Extended Data Fig. 2: Meta-analysis of species diversity and oral species richness in CRC datasets.

a, Boxplots reporting the Shannon species diversity in each dataset. P values between the carcinoma and control groups were calculated by two-tailed Wilcoxon rank-sum tests. b, Boxplots reporting the Shannon species diversity calculated on metagenomes subsampled in each dataset to the number of reads of the tenth percentile. P values were calculated by two-tailed Wilcoxon rank-sum tests. c, Multivariate analysis of species diversity using crude and age-, sex- and BMI-adjusted coefficients obtained from linear models. d, Meta-analysis of crude and adjusted multivariate Shannon diversity coefficients using a random effects model. Bold lines represent the 95% confidence interval for the random effects model estimate. e, Boxplots reporting the total number of oral microbial species per dataset.
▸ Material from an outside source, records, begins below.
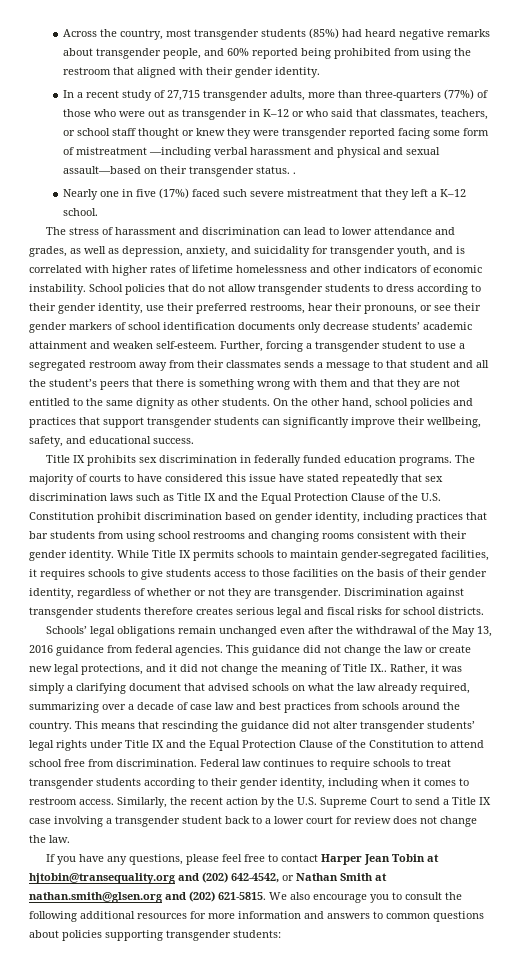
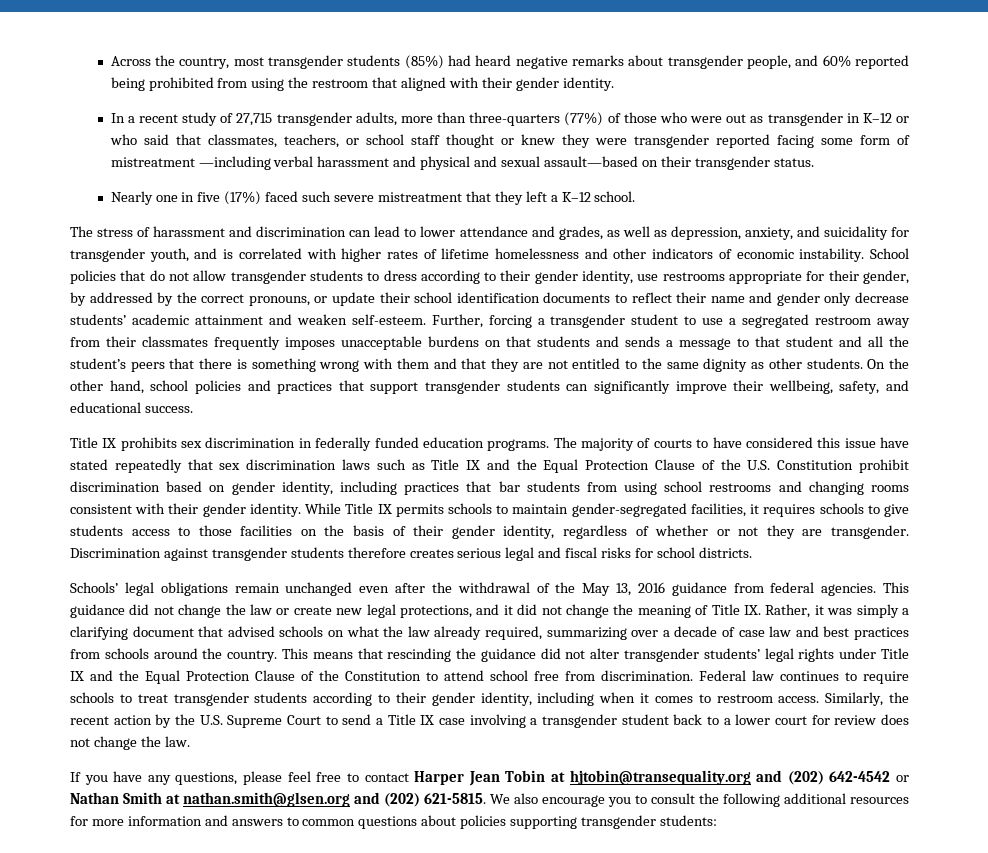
- In a recent study of 27,715 transgender adults, more than three-quarters (77%) of those who were out as transgender in K–12 or who said that classmates, teachers, or school staff thought or knew they were transgender reported facing some form of mistreatment —including verbal harassment and physical and sexual assault—based on their transgender status. .
+ In a recent study of 27,715 transgender adults, more than three-quarters (77%) of those who were out as transgender in K–12 or who said that classmates, teachers, or school staff thought or knew they were transgender reported facing some form of mistreatment —including verbal harassment and physical and sexual assault—based on their transgender status.
- School policies that do not allow transgender students to dress according to their gender identity, use their preferred restrooms, hear their pronouns, or see their gender markers of school identification documents only decrease students’ academic attainment and weaken self-esteem.
+ School policies that do not allow transgender students to dress according to their gender identity, use restrooms appropriate for their gender, by addressed by the correct pronouns, or update their school identification documents to reflect their name and gender only decrease students’ academic attainment and weaken self-esteem.
- Further, forcing a transgender student to use a segregated restroom away from their classmates sends a message to that student and all the student’s peers that there is something wrong with them and that they are not entitled to the same dignity as other students.
+ Further, forcing a transgender student to use a segregated restroom away from their classmates frequently imposes unacceptable burdens on that students and sends a message to that student and all the student’s peers that there is something wrong with them and that they are not entitled to the same dignity as other students.
- This guidance did not change the law or create new legal protections, and it did not change the meaning of Title IX.. Rather, it was simply a clarifying document that advised schools on what the law already required, summarizing over a decade of case law and best practices from schools around the country.
+ This guidance did not change the law or create new legal protections, and it did not change the meaning of Title IX. Rather, it was simply a clarifying document that advised schools on what the law already required, summarizing over a decade of case law and best practices from schools around the country.
- If you have any questions, please feel free to contact Harper Jean Tobin at hjtobin@transequality.org and (202) 642-4542, or Nathan Smith at nathan.smith@glsen.org and (202) 621-5815.
+ If you have any questions, please feel free to contact Harper Jean Tobin at hjtobin@transequality.org and (202) 642-4542 or Nathan Smith at nathan.smith@glsen.org and (202) 621-5815.

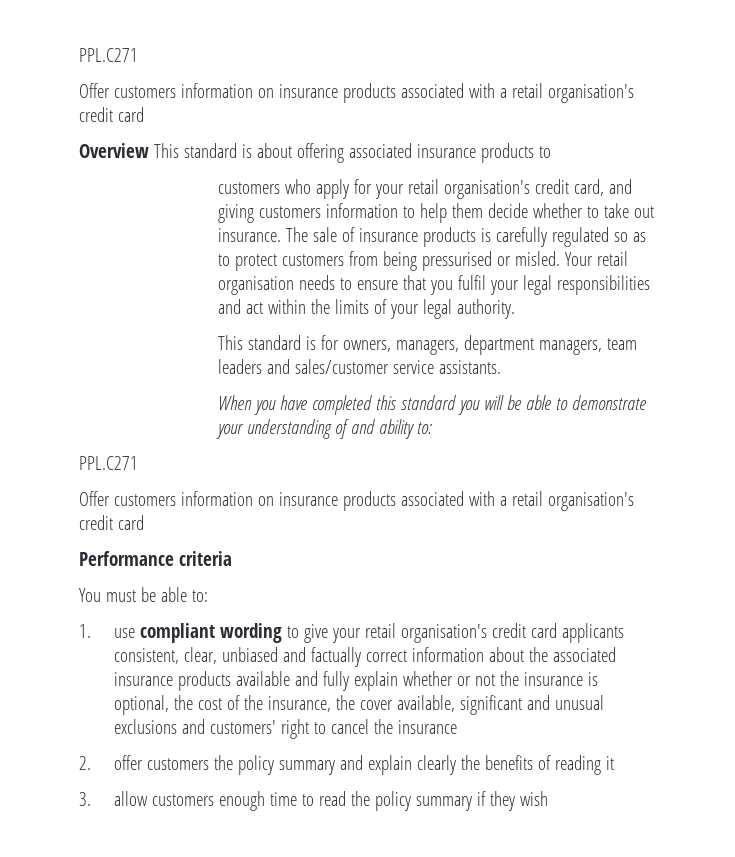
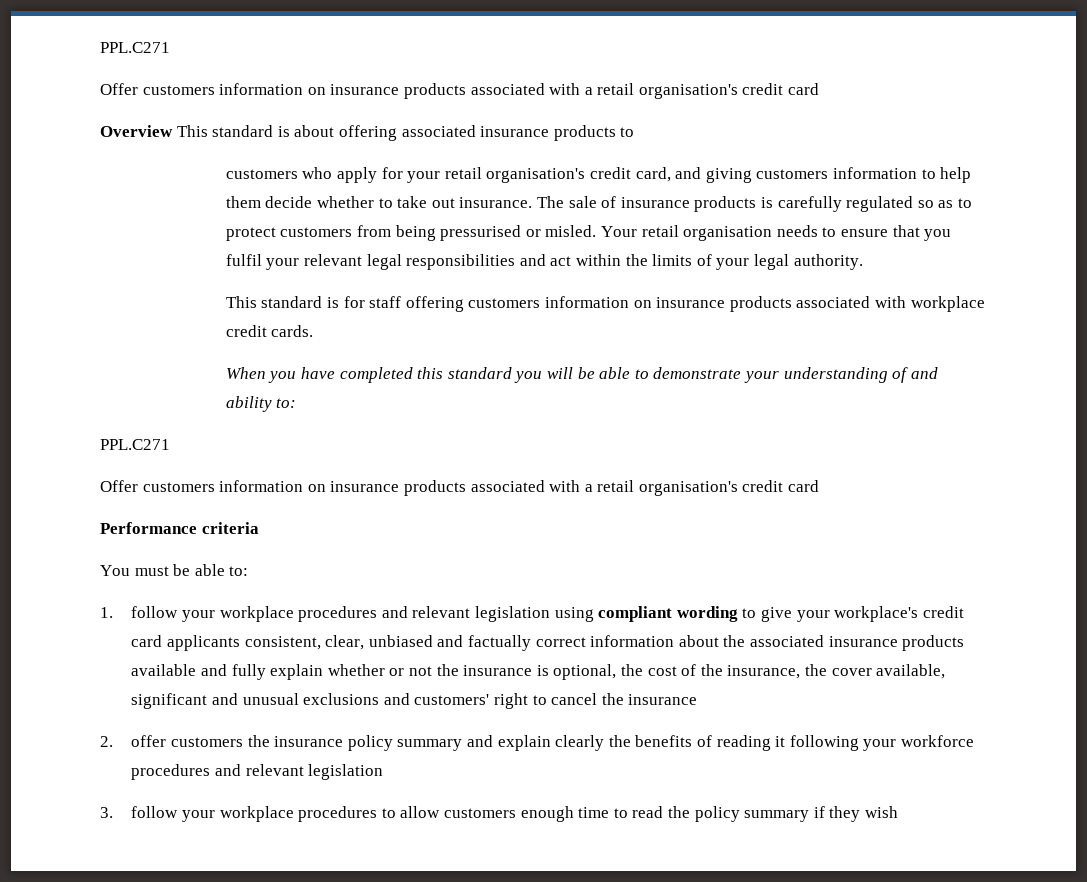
- Your retail organisation needs to ensure that you fulfil your legal responsibilities and act within the limits of your legal authority.
+ Your retail organisation needs to ensure that you fulfil your relevant legal responsibilities and act within the limits of your legal authority.
- This standard is for owners, managers, department managers, team leaders and sales/customer service assistants.
+ This standard is for staff offering customers information on insurance products associated with workplace credit cards.
- 1. use compliant wording to give your retail organisation's credit card applicants consistent, clear, unbiased and factually correct information about the associated insurance products available and fully explain whether or not the insurance is optional, the cost of the insurance, the cover available, significant and unusual exclusions and customers' right to cancel the insurance
+ 1. follow your workplace procedures and relevant legislation using compliant wording to give your workplace's credit card applicants consistent, clear, unbiased and factually correct information about the associated insurance products available and fully explain whether or not the insurance is optional, the cost of the insurance, the cover available, significant and unusual exclusions and customers' right to cancel the insurance
- 2. offer customers the policy summary and explain clearly the benefits of reading it
- 3. allow customers enough time to read the policy summary if they wish
+ 2. offer customers the insurance policy summary and explain clearly the benefits of reading it following your workforce procedures and relevant legislation
+ 3. follow your workplace procedures to allow customers enough time to read the policy summary if they wish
P values were calculated by two-tailed Wilcoxon rank-sum tests comparing values between controls and carcinomas for each dataset. f, Multivariate analysis of putative oral species richness using crude and age-, sex- and BMI-adjusted coefficients obtained from linear models. g, Meta-analysis of crude and adjusted multivariate putative oral species richness coefficients using a random effects model. Bold lines represent the 95% confidence interval for the random effects model estimate.